In addition I asked my server management to open port 9200 (before I started this thread), I am unsure if this was necessary.
 
Well, i followed the RHEL/SUSE install instructions in this thread. Do i really need to do that? If so, how do i make a script?

If you ran the "elasticsearch/bin/service/elasticsearch install" command it should start automatically on boot, which, if it isn't would suggest a server configuration or installation error.
 
Curious are Elastic Search's memory requirements still as large as what Floren/Shawn etc have discussed in the older posts on this thread ? max 1GB per 1 million posts ?
 
Curious are Elastic Search's memory requirements still as large as what Floren/Shawn etc have discussed in the older posts on this thread ? max 1GB per 1 million posts ?

Custom mapping seems to be able to reduce it from between 1/4 to 1/2 depending on your board.
 
Still pretty hefty for a 30 m post forum, but reduced from 30GB to 8-15GB still nice
Isn't that custom mapping designed to produce slow output results? I'm trying to understand what the "store" part does:
"message" : {"type" : "string", "store" : "no"}
The idea of storing the strings into memory is to allow a quick search through them based on the original search query and avoid a warm-up. You search for specific keywords into "message" string (for example), they are processed through advanced search and a number of ID's is returned.

I was wondering if anyone can post some comparative results between the full memory index usage and a custom mapping one. Testing the IGN search shows their results pulled in average between 2 and 3 seconds.
 
Isn't that custom mapping designed to produce slow output results? I'm trying to understand what the "store" part does:
"message" : {"type" : "string", "store" : "no"}
The idea of storing the strings into memory is to allow a quick search through them based on the original search query and avoid a warm-up. You search for specific keywords into "message" string (for example), they are processed through advanced search and a number of ID's is returned.

I was wondering if anyone can post some comparative results between the full memory index usage and a custom mapping one. Testing the IGN search shows their results pulled in average between 2 and 3 seconds.

http://xenforo.com/community/threads/how-to-apply-custom-mapping.31103/#post-355331
 
I'm sorry but that post does not answers my question. It does not say anything about the memory usage or how data is stored. From my experience, you can either store the data on disk or memory. The "store" condition means you store it on disk or memory? The data has to be stored somewhere, orelse how can you search it?

The moment you store the data on disk, Elastic will need a warm-up and produce slow results. If has been confirmed by many, including the Elastic developers.
 
http://www.elasticsearch.org/guide/reference/index-modules/store.html
Simple FS

The simplefs type is a straightforward implementation of file system storage (maps to Lucene SimpleFsDirectory) using a random access file. This implementation has poor concurrent performance (multiple threads will bottleneck). Its usually better to use the niofs when you need index persistence.
NIO FS

The niofs type stores the shard index on the file system (maps to Lucene NIOFSDirectory) using NIO. It allows multiple threads to read from the same file concurrently.
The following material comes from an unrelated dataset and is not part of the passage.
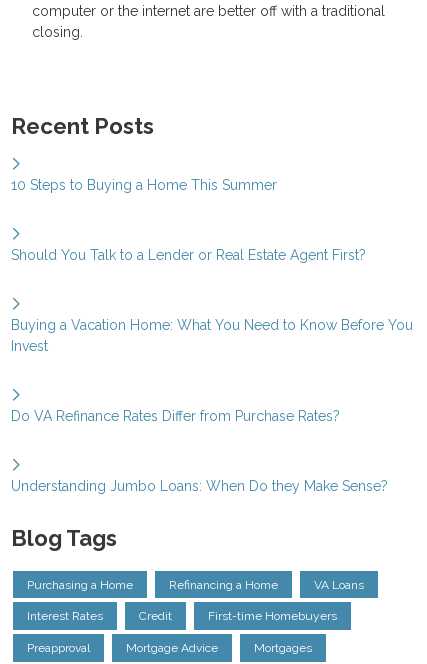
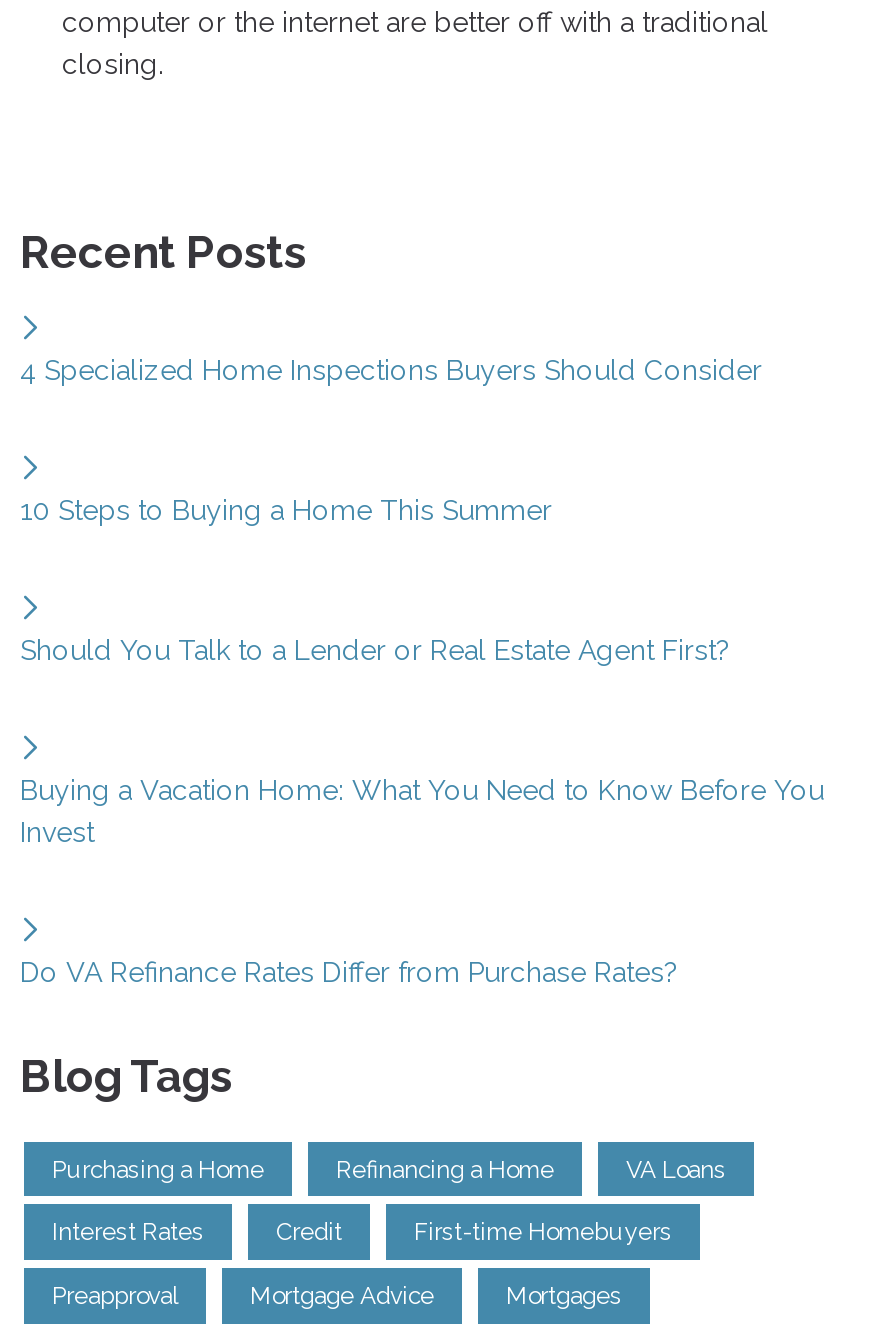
+ 4 Specialized Home Inspections Buyers Should Consider

moved down: 10 Steps to Buying a Home This Summer | Should You Talk to a Lender or Real Estate Agent First? | Buying a Vacation Home: What You Need to Know Before You | Invest | Do VA Refinance Rates Differ from Purchase Rates?

- Understanding Jumbo Loans: When Do they Make Sense?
It is not recommended on Windows because of a bug in the SUN Java implementation.
MMap FS

The mmapfs type stores the shard index on the file system (maps to Lucene MMapDirectory) by mapping a file into memory (mmap). Memory mapping uses up a portion of the virtual memory address space in your process equal to the size of the file being mapped. Before using this class, be sure your have plenty of virtual address space.

dunno if that helps
 
I'm sorry but that post does not answers my question. It does not say anything about the memory usage or how data is stored. From my experience, you can either store the data on disk or memory. The "store" condition means you store it on disk or memory? The data has to be stored somewhere, orelse how can you search it?

The moment you store the data on disk, Elastic will need a warm-up and produce slow results. If has been confirmed by many, including the Elastic developers.

When a document is indexed under default settings an extra field is created in the index which stores that original document alongside the indexed content in case it is required (in most cases, this would be used to return and show the actual search result).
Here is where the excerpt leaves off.